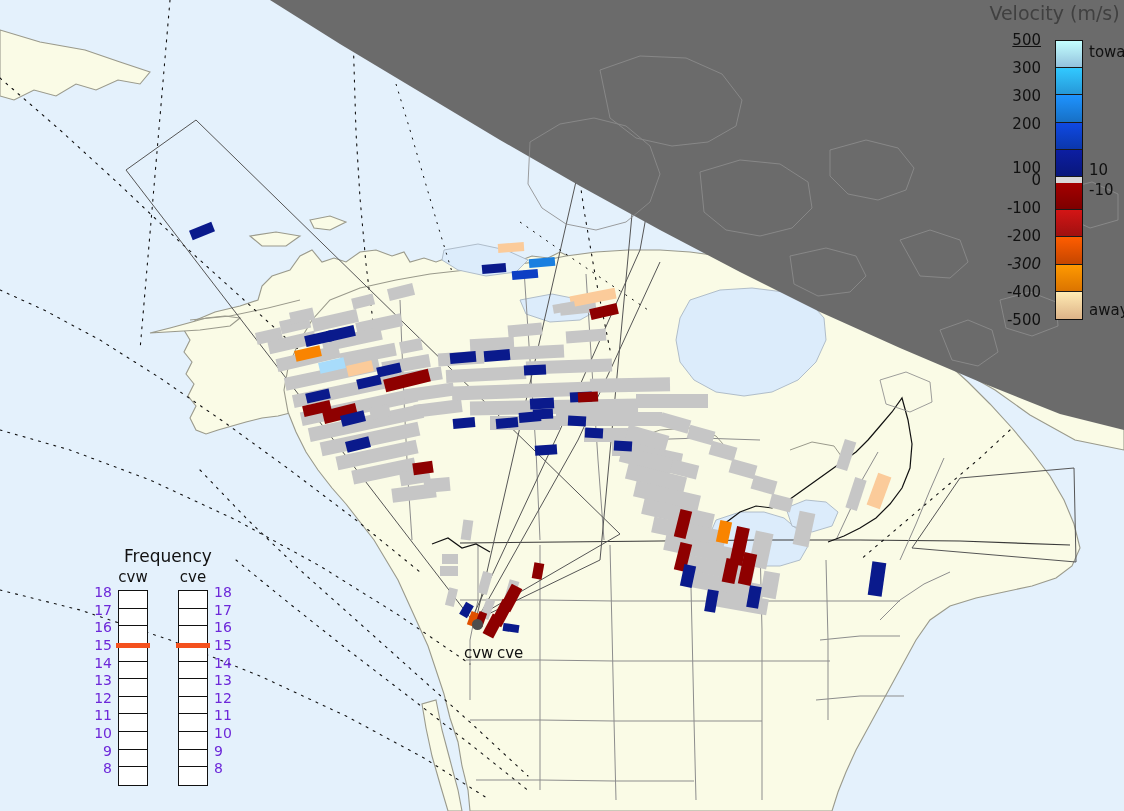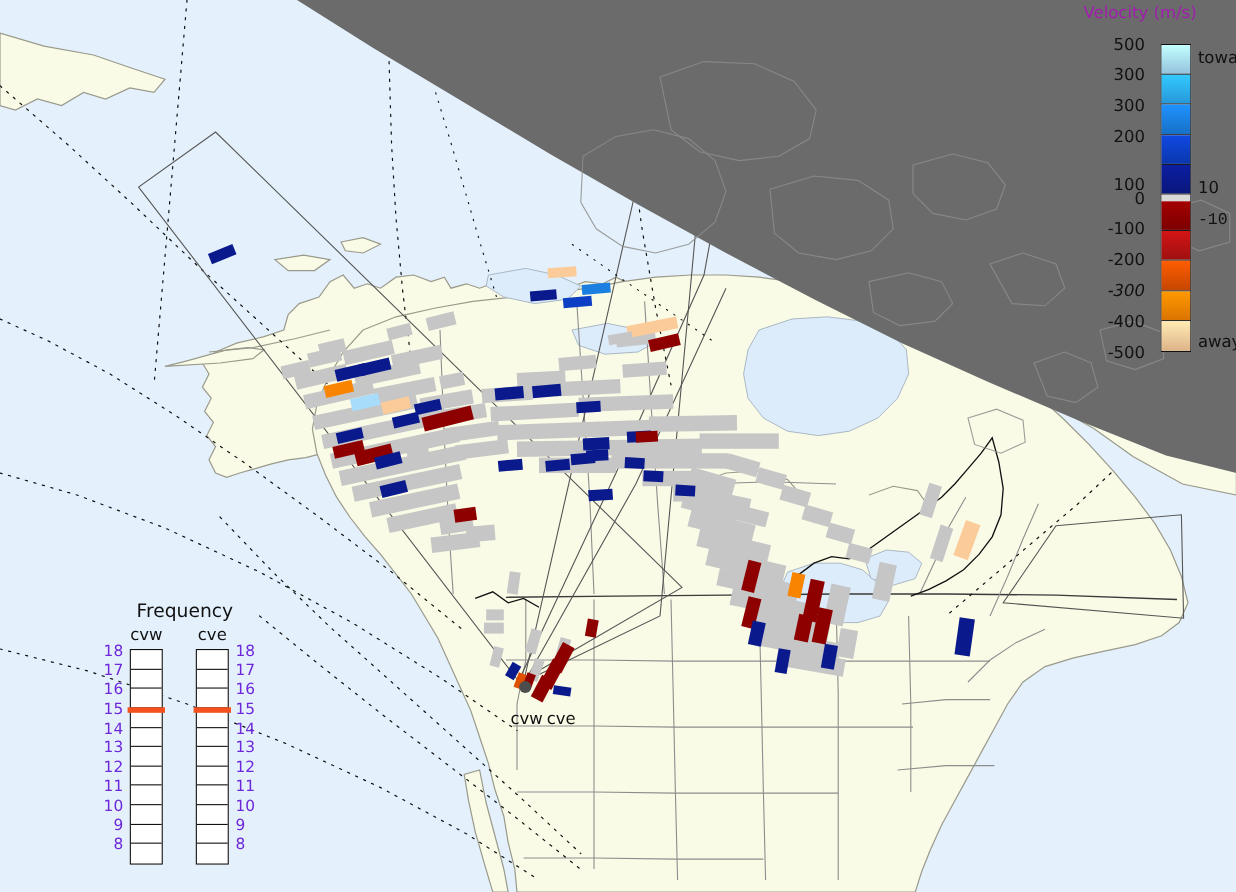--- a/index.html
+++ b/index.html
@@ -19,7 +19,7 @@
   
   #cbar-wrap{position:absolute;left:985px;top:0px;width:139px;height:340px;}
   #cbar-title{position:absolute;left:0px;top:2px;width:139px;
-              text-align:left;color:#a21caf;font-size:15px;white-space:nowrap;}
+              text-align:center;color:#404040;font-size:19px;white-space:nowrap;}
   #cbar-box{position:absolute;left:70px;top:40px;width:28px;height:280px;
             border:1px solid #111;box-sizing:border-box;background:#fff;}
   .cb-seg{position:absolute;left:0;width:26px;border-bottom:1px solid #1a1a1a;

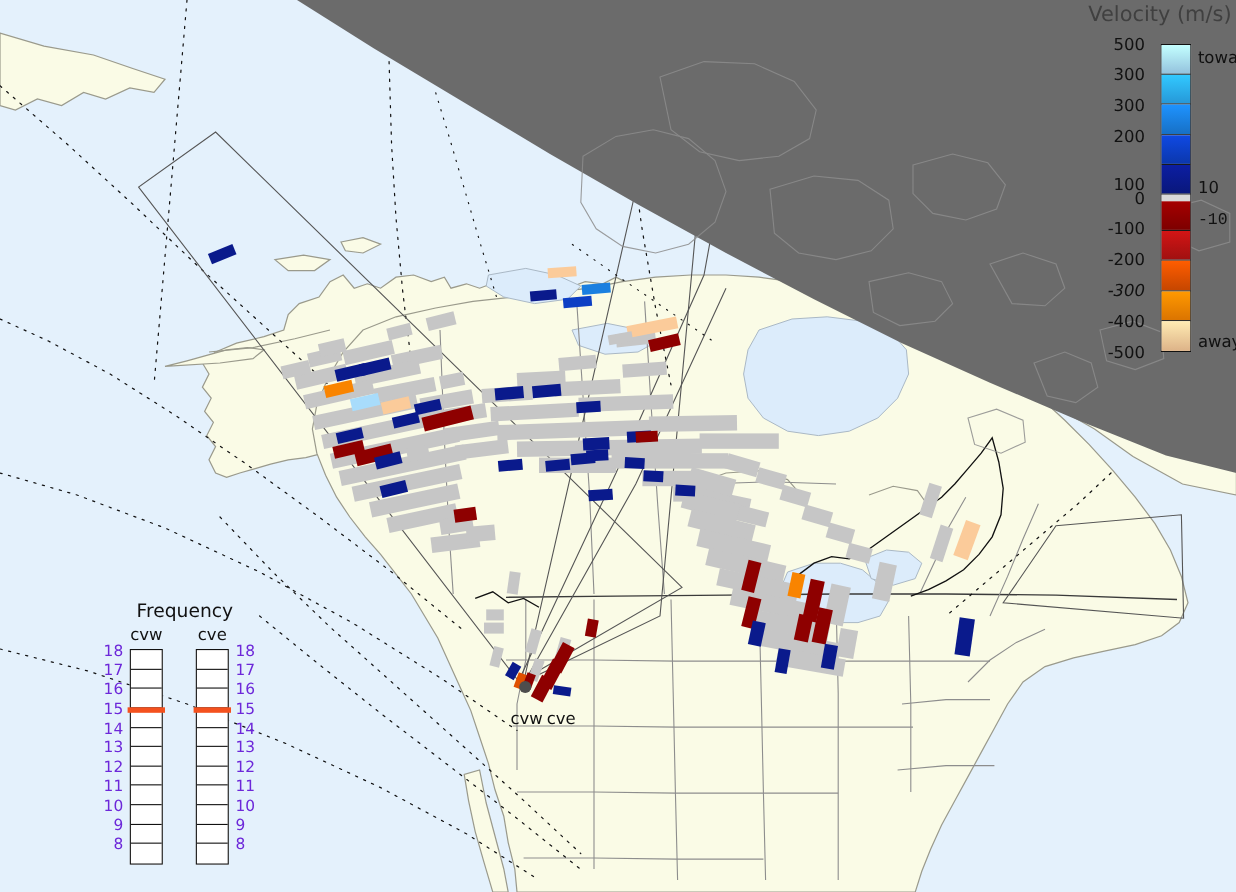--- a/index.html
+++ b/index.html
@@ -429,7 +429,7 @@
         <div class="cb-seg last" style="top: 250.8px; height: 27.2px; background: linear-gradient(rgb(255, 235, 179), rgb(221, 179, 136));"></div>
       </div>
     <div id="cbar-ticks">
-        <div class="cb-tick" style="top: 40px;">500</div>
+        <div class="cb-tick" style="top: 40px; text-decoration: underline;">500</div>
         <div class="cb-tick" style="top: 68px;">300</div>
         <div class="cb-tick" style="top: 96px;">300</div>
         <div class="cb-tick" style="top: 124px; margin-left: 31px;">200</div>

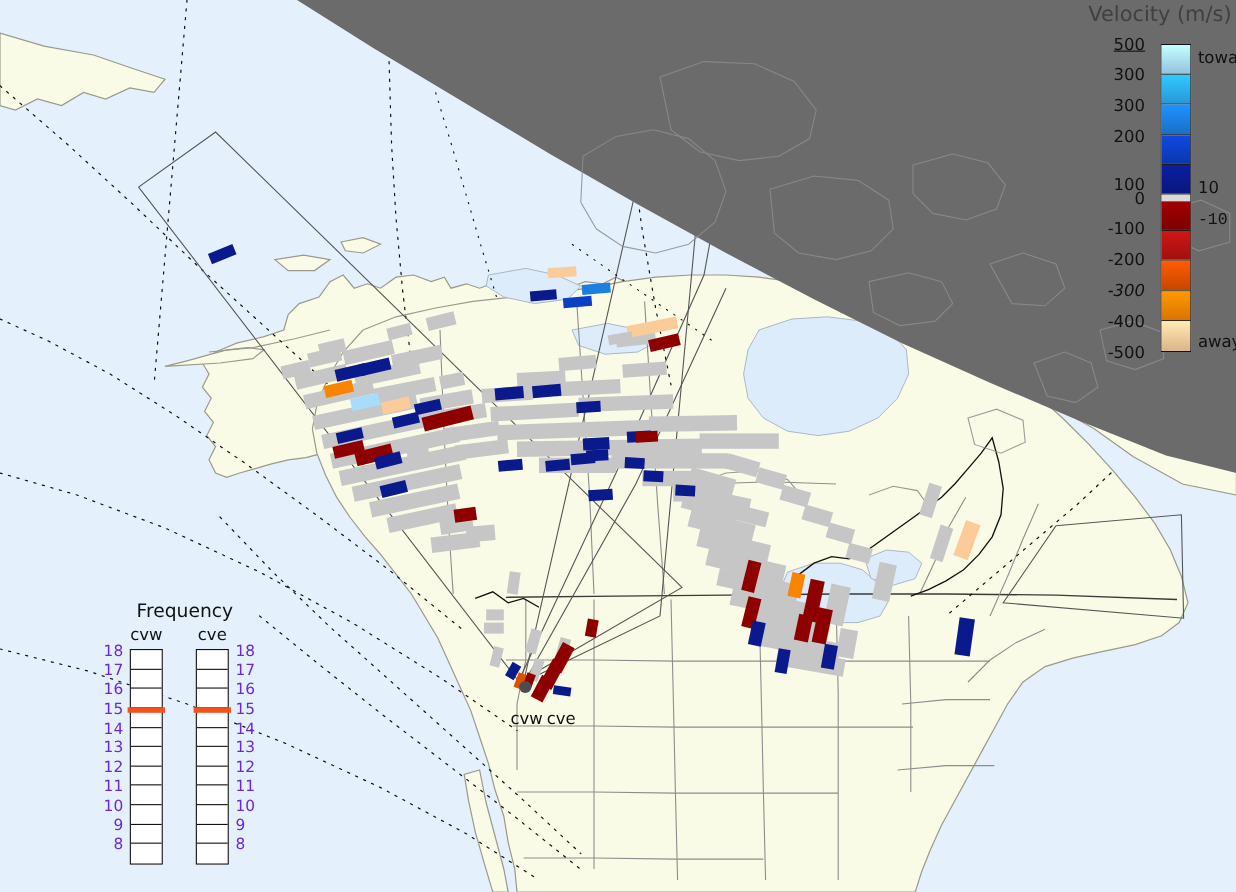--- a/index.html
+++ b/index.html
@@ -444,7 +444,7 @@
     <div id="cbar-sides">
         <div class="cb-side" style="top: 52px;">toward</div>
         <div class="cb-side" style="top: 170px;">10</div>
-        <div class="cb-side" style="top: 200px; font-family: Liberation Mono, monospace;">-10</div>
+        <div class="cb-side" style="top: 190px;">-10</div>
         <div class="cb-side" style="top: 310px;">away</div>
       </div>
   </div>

◆ Required action ◆
Gather each line from the listing above that holds "align".

◆ Task answer ◆
-              text-align:left;color:#a21caf;font-size:15px;white-space:nowrap;}
+              text-align:center;color:#404040;font-size:19px;white-space:nowrap;}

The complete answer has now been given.